La victime de harcèlement téléphonique peut porter plainte auprès de la police ou de la gendarmerie. Cette plainte devra obligatoirement être enregistrée par le policier ou le gendarme qui la reçoit. Celui-ci n’a en aucun cas le droit de la refuser ou de dissuader le plaignant de la déposer. Cette plainte sera aussitôt transmise au procureur de la République pour être étudiée en vue d’engager des poursuites contre l’auteur du délit.
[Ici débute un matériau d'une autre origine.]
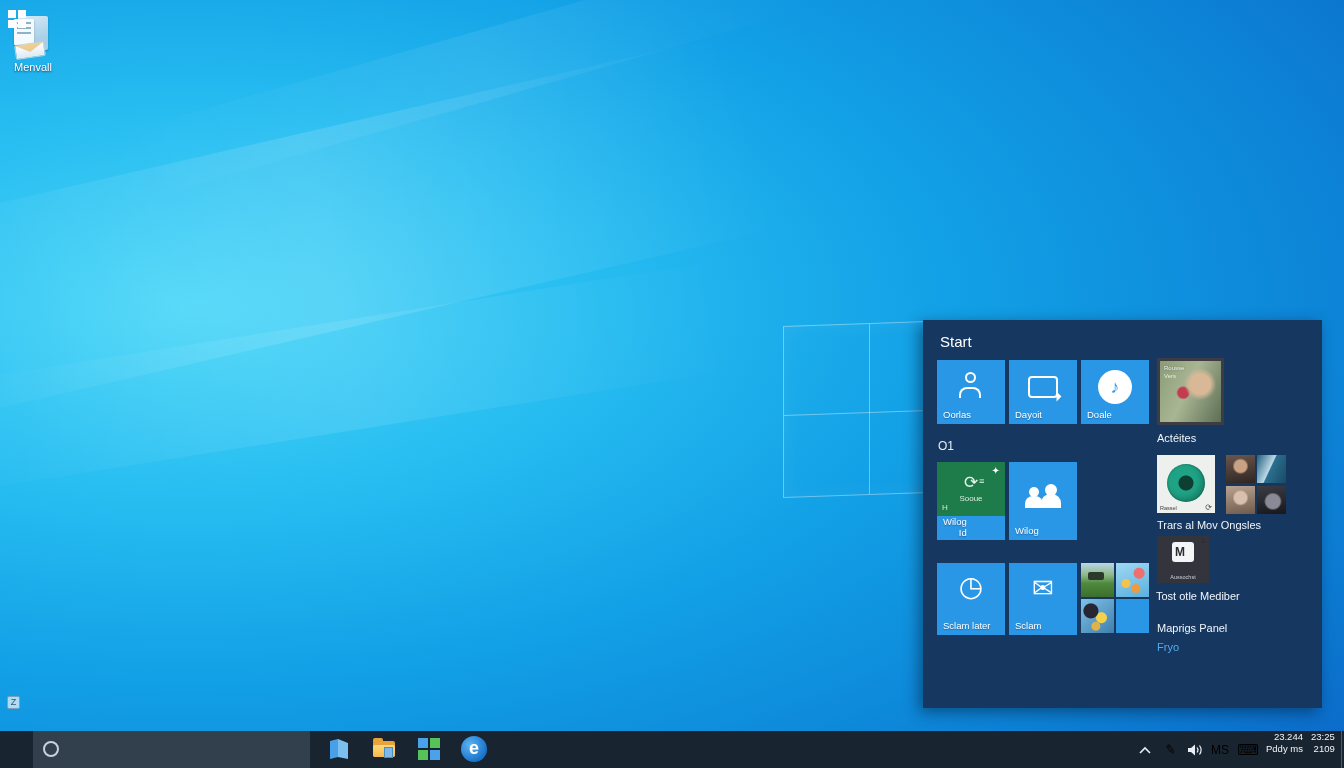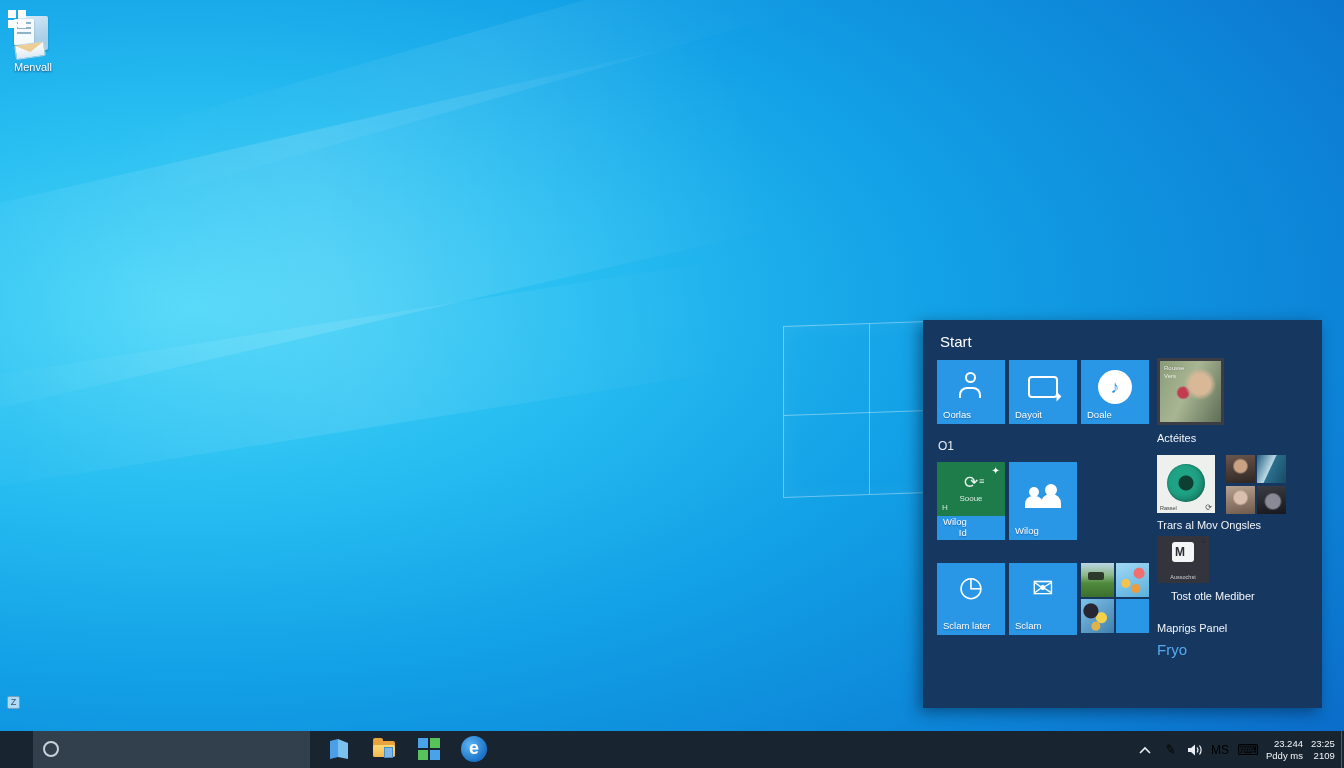"Tost otle Mediber" .cap-editor { left: 248px -> 233px }
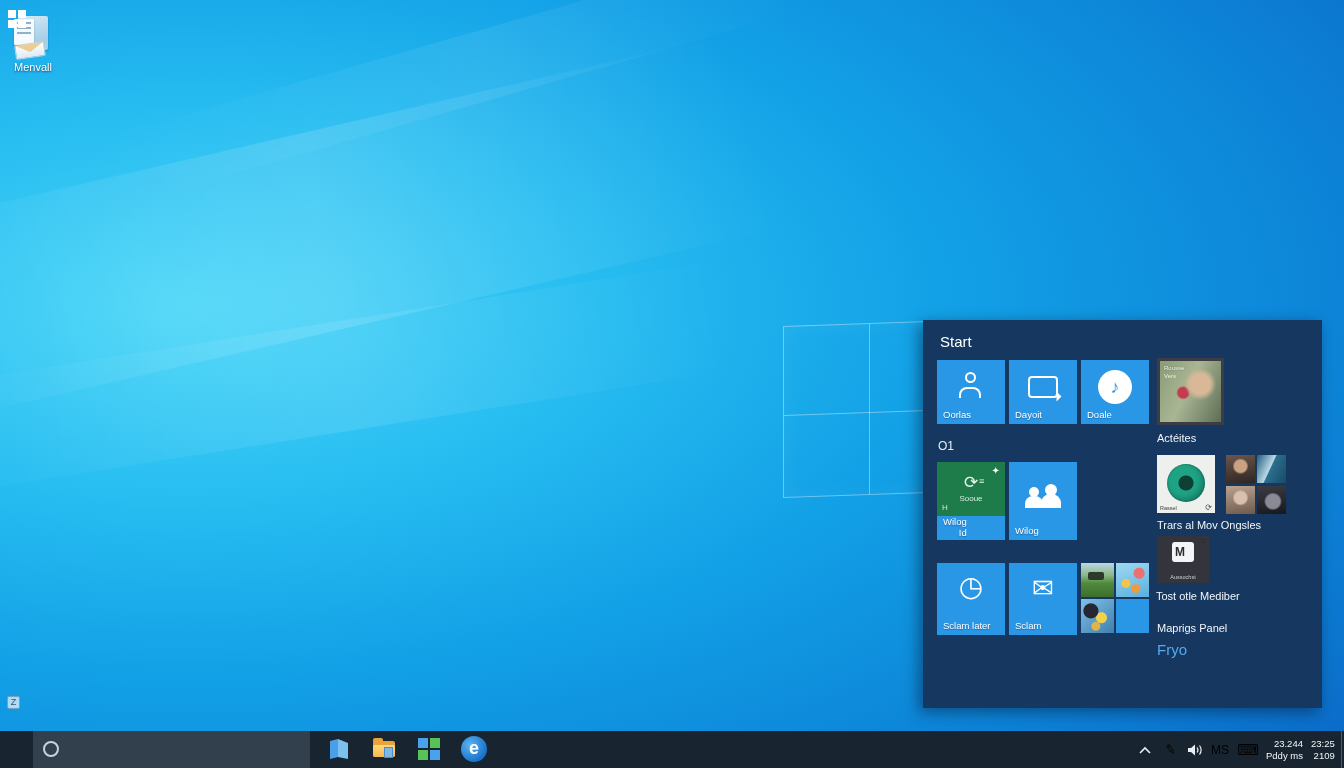"Fryo" .cap-link { font-size: 15px -> 11px }
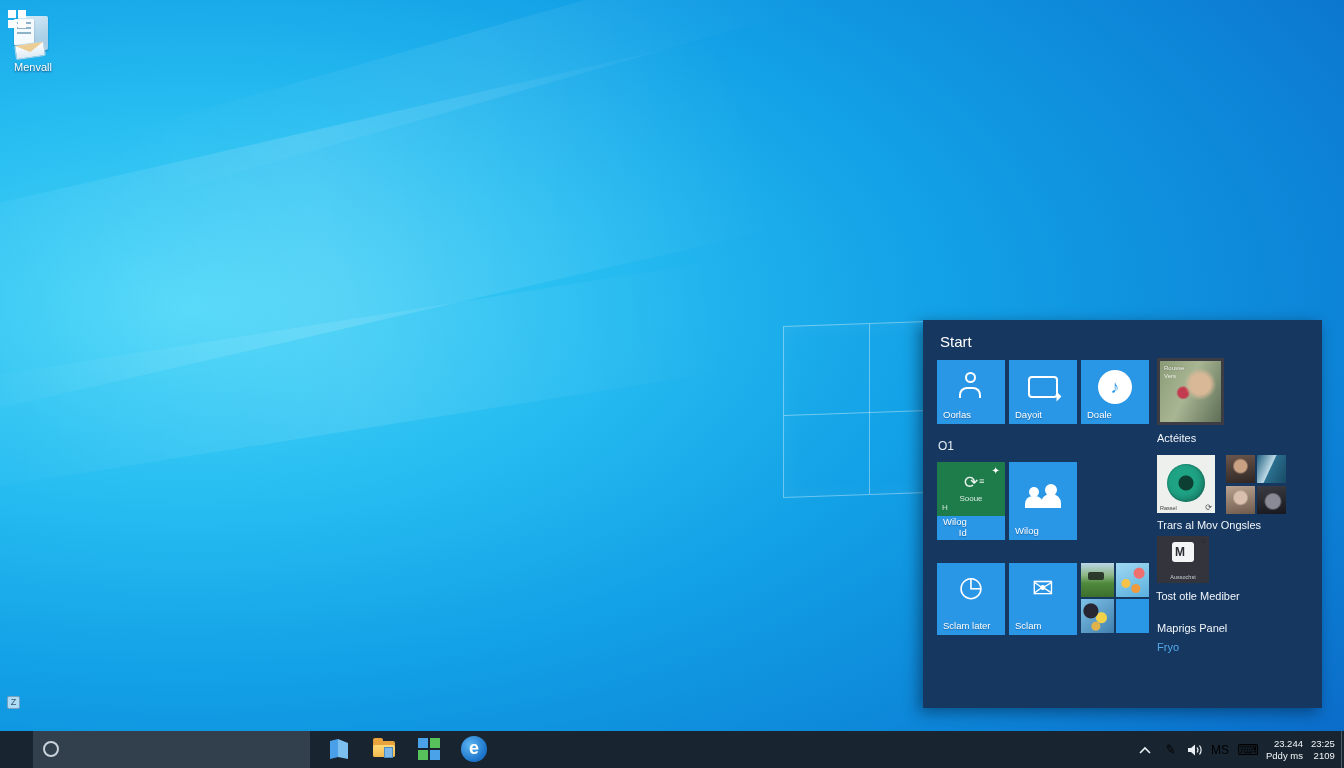"23.244" .clockbox { align-items: center -> none }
Si l’auteur des appels est anonyme, la victime peut porter plainte contre X. Une enquête technique permettra d’identifier la source de ces appels. Il peut se passer un délai maximum de 6 ans entre le dernier appel malveillant et le moment où la victime porte plainte. La justice prendra alors en compte tous les appels du harceleur, quelle que soit leur antériorité par rapport à la plainte. À noter que si le harcèlement prend la forme d’une discrimination sur la couleur de peau, l’orientation sexuelle, l’âge ou le sexe, et qu’il est exercé par une personne chargée d’une mission de service public, le Défenseur des Droits peut être saisi. Il aura un rôle de médiation ou d’assistance auprès de la victime. Si la personne harcelée est mineure, elle peut signaler les faits mais seuls ses parents ou responsables légaux, majeurs donc, ont la possibilité juridique de porter plainte en son nom et de se porter partie civile pour que des poursuites aient lieu.

Que risque un auteur de harcèlement téléphonique ?

Les sanctions encourues peuvent aller jusqu’à un an d’emprisonnement assorti d’une amende de 15 000 €. En cas de peine avec sursis et mise à l’épreuve, le coupable peut être contraint à des soins si le tribunal a reconnu un caractère pathologique au harcèlement. Si le harceleur est mineur, ses parents sont responsables civilement et devront indemniser les victimes. En-dessous de 16 ans, la peine de prison est remplacée par des mesures ou sanctions éducatives, des travaux d’intérêt général ou un placement en centre éducatif fermé.